Reality vs. Propaganda: The An Nabi Saleh Protests

By Kim Bullimore

On 26 March, a piece of Israeli Occupation Forces propaganda masquerading as journalism was published by YNet, an Israeli news website, which publishes in both Hebrew and English. The YNet article, headlined “Secrets of Nabi Saleh protests” purported to offer a “behind-scenes look at [the] most violent protests around” [1]. However, the article by Yair Altman did nothing of the sort. Instead it gave carte blanche coverage, with little questioning, to the preposterous and often ridiculous assertions by Israeli Occupation officials against the recently arrested non-violent Palestinian leaders from An Nabi Saleh’s Popular Committee against the Occupation.

According to Altman, An Nabi Saleh village leader, Naji Tamimi, who was arrested on 6 March when the Israeli military raided his home at 1.30 am in the morning, was a “pied piper” who “organised [an] army of boys”. Quoting an unnamed Israeli military police official, Altman writes: "Tamimi oversees an army of demonstrators divided in an extremely organized fashion into regiments of 14-17 people”.  According to Altman’s unnamed military police source, Naji Tamimi is “a very charismatic and militant person and is well versed in the rules of the game – what’s allowed and what isn’t. He does nothing by chance. Every action is well planned – not a folksy protest. He excites them and directs them towards confrontations with IDF forces”.  

Altman goes onto state, with absolutely no proof to back up his assertions, that Naji Tamimi directed the demonstrations by phone from “the roof of one of the village’s structures”. Altman also asserts in the article that the shabab (young boys) of the village were under the command of another village leader, Bassem Tamimi, who was arrested on March 24 when dozens of Israeli military stormed his home. 

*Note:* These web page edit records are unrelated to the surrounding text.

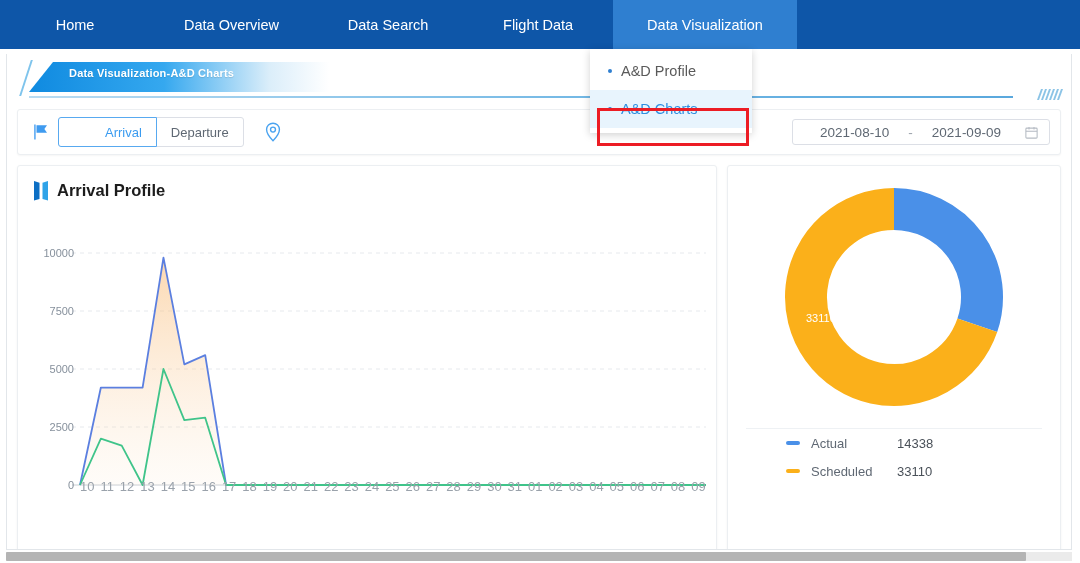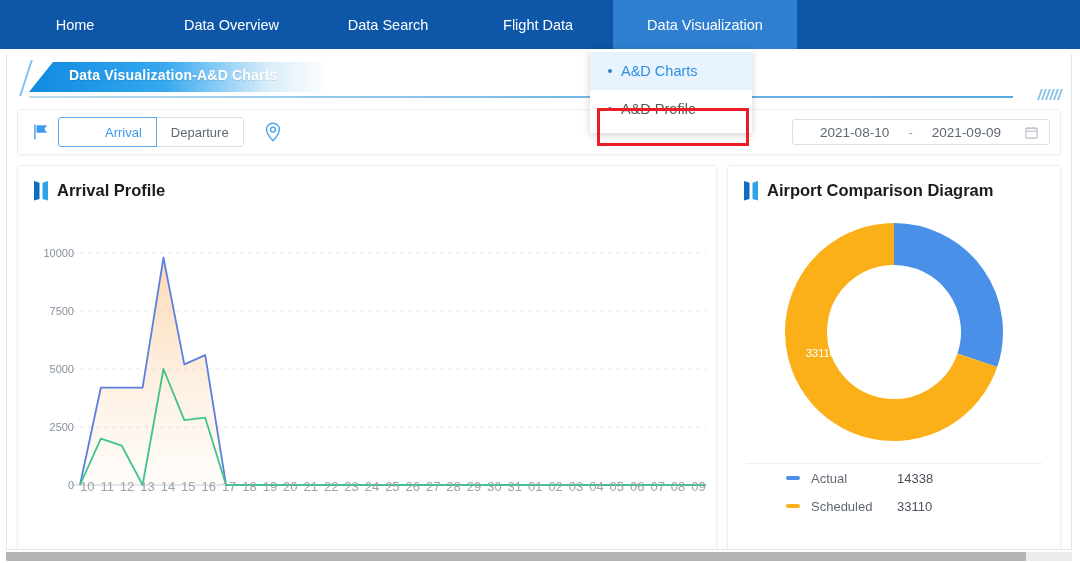--- a/index.html
+++ b/index.html
@@ -88,21 +88,21 @@
     position: absolute;
     left: 22px; top: 4px;
     width: 300px; height: 30px;
     background: linear-gradient(90deg, #0f8ae0 0%, #35a8ef 45%, rgba(150,205,240,.35) 80%, rgba(255,255,255,0) 100%);
     clip-path: polygon(8% 0, 100% 0, 100% 100%, 0 100%);
   }
   .banner-text {
     position: absolute;
     left: 62px; top: 9px;
     color: #ffffff;
-    font-size: 14px;
+    font-size: 11px;
     font-weight: bold;
     letter-spacing: .2px;
     text-shadow: 0 1px 1px rgba(0,0,0,.12);
     white-space: nowrap;
   }
   .banner-slash {
     position: absolute;
     left: 18px; top: 2px;
     width: 18px; height: 36px;
     border-left: 2px solid #7fc4ec;
@@ -288,27 +288,27 @@
   <div class="nav-item">
     <span>Flight Data</span>
   </div>
   <div class="nav-item active">
     <span>Data Visualization</span>
   </div>
   <div class="nav-spacer"></div>
 </div>
 
 <div class="dropdown">
+  <div class="dd-item">
+    <span class="bullet"></span>
+    <span>A&amp;D Profile</span>
+  </div>
   <div class="dd-item selected">
     <span class="bullet"></span>
     <span>A&amp;D Charts</span>
-  </div>
-  <div class="dd-item">
-    <span class="bullet"></span>
-    <span>A&amp;D Profile</span>
   </div>
 </div>
 <div class="dd-highlight"></div>
 
 <div class="page">
 
   <div class="titlebar">
     <div class="banner-slash"></div>
     <div class="banner"></div>
     <div class="banner-text">Data Visualization-A&amp;D Charts</div>
@@ -424,27 +424,20 @@
             <span>05</span>
             <span>06</span>
             <span>07</span>
             <span>08</span>
             <span>09</span>
           </div>
       </div>
     </div>
 
     <div class="card right">
-      <div class="card-title">
-        <svg class="tmark" viewBox="0 0 14 21">
-          <path d="M0 1 L5.5 2.8 L5.5 19 L0 20.6 Z" fill="#0d6fc4"></path>
-          <path d="M8.5 2.8 L14 1 L14 20.6 L8.5 19 Z" fill="#2fa3e8"></path>
-        </svg>
-        <span>Airport Comparison Diagram</span>
-      </div>
 
       <div class="donut-wrap">
         <svg id="donut-svg" width="230" height="230" viewBox="0 0 230 230">
             <path d="M 115 27 A 88 88 0 0 1 198.3120423931059 143.33908241791403" fill="none" stroke="#4a90e8" stroke-width="42"></path>
             <path d="M 198.3120423931059 143.33908241791403 A 88 88 0 1 1 114.99999999999999 27" fill="none" stroke="#fbb01a" stroke-width="42"></path>
           </svg>
         <div class="slice-label" style="left:196px; top:100px;">14338</div>
         <div class="slice-label" style="left:78px; top:146px;">33110</div>
       </div>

When I first read Altman’s article, I burst out laughing. I have known both Naji Tamimi and Bassem Tamimi, along with their families, for more than fifteen months. The men described in Altman’s article, along with the actions ascribed to them, bore little resemblance to the men I know or their activities in relation to the non-violent struggle being carried out by their village. Having spent large quantities of time with both men and their families and having attended numerous demonstrations in An Nabi Saleh, very little in Altman’s article rang true. Instead it held the stench of unadulterated Israeli military propaganda. 

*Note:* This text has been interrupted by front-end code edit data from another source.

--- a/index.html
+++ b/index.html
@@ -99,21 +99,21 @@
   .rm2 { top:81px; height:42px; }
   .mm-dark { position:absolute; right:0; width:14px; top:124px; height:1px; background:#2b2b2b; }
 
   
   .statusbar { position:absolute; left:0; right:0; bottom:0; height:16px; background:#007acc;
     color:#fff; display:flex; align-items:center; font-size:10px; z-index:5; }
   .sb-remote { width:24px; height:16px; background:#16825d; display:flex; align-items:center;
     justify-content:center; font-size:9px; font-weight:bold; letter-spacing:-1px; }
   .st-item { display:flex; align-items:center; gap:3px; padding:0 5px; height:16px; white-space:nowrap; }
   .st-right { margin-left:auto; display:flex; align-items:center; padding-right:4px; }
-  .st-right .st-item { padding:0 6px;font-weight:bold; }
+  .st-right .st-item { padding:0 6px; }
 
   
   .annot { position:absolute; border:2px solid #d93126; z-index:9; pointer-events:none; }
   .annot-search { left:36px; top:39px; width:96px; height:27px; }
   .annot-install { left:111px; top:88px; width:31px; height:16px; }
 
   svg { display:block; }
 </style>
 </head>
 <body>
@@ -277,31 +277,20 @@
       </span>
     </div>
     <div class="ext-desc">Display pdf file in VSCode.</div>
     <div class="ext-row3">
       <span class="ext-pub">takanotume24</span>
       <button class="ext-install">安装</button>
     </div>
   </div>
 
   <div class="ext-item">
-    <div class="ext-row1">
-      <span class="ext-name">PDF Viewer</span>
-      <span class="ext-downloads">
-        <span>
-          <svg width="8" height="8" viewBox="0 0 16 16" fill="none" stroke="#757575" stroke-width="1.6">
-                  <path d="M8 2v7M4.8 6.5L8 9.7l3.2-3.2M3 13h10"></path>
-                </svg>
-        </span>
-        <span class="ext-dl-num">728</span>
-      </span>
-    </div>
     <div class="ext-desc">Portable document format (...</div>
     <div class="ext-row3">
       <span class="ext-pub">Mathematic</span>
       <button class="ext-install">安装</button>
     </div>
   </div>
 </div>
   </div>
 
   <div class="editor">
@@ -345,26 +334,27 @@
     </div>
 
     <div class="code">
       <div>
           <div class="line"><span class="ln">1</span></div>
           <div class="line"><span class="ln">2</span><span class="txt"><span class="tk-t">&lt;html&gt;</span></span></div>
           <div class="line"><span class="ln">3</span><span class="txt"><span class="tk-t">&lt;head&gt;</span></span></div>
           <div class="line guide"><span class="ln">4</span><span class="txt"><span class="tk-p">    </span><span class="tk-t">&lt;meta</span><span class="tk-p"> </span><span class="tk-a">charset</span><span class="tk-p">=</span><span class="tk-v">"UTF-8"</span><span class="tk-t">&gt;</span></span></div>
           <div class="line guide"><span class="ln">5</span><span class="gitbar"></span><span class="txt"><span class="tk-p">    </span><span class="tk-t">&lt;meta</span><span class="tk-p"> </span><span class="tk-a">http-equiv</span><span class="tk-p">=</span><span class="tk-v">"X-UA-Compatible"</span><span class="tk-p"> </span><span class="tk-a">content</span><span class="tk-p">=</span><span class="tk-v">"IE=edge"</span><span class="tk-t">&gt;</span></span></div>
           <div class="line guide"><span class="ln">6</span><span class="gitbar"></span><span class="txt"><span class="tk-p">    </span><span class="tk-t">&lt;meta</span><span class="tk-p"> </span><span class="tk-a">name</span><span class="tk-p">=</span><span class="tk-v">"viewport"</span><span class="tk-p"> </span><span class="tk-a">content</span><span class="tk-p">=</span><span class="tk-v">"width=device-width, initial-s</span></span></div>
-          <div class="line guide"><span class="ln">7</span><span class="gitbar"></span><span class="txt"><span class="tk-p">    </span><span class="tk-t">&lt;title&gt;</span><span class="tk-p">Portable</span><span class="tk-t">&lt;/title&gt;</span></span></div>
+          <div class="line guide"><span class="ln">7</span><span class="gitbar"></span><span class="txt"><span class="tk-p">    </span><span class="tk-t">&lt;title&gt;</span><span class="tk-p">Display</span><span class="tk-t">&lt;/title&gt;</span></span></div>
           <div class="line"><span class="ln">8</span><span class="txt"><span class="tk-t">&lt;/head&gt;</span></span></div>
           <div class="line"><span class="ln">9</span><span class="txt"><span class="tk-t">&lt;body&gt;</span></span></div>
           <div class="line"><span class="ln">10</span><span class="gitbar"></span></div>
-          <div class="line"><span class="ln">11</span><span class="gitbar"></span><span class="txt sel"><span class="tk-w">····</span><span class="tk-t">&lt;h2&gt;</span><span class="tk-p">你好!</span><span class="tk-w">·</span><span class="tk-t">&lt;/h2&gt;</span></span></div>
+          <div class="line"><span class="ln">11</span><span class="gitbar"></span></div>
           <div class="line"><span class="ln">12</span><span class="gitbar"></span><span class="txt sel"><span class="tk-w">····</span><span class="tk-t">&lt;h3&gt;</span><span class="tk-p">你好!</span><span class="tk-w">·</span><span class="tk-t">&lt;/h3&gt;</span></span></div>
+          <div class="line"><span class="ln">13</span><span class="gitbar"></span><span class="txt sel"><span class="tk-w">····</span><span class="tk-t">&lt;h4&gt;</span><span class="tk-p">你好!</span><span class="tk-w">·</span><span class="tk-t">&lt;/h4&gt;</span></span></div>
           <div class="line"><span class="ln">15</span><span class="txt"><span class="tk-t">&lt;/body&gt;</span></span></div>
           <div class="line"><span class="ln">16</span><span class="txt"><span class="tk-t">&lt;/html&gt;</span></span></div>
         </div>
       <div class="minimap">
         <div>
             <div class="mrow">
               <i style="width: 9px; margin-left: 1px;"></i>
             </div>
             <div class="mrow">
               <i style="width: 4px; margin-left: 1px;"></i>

I first met Naji Tamimi and Bassem Tamimi, when I attended the first demonstrations in An Nabi Saleh.  In December 2009, An Nabi Saleh – a small village of just 500 people – began holding weekly non-violent demonstrations in opposition to the illegal Israeli colony of Halamish annexing and stealing of more of the village’s land. At the conclusion of the first demonstration I attended in the village, I was invited to visit Naji’s home by his brother-in-law.  At Naji’s home, I was introduced to not only Naji and his family but also to Bassem and his family and other families who were also visiting at the time. In the weeks that followed, I visited the village many times, both on the days of the demonstrations and on days when there were no demonstrations. During my visits to the village, I spent time with Naji and Bassem’s families. We spent our time discussing the impact of Israel’s occupation on the village and the Palestinian people and the non-violent struggle of the village against the attempts to steal more of the village’s land. During these visits, I also played games with the children, learning to bake bread and tried to practice and improve, with the help of my new friends, my limited and badly pronounced Arabic. Over the course of the next year, after I had returned back home, I kept in regular touch with both Naji and Bassem and their families. When I returned to Palestine recently, An Nabi Saleh was the first place I visited in the Occupied Palestinian Territories.  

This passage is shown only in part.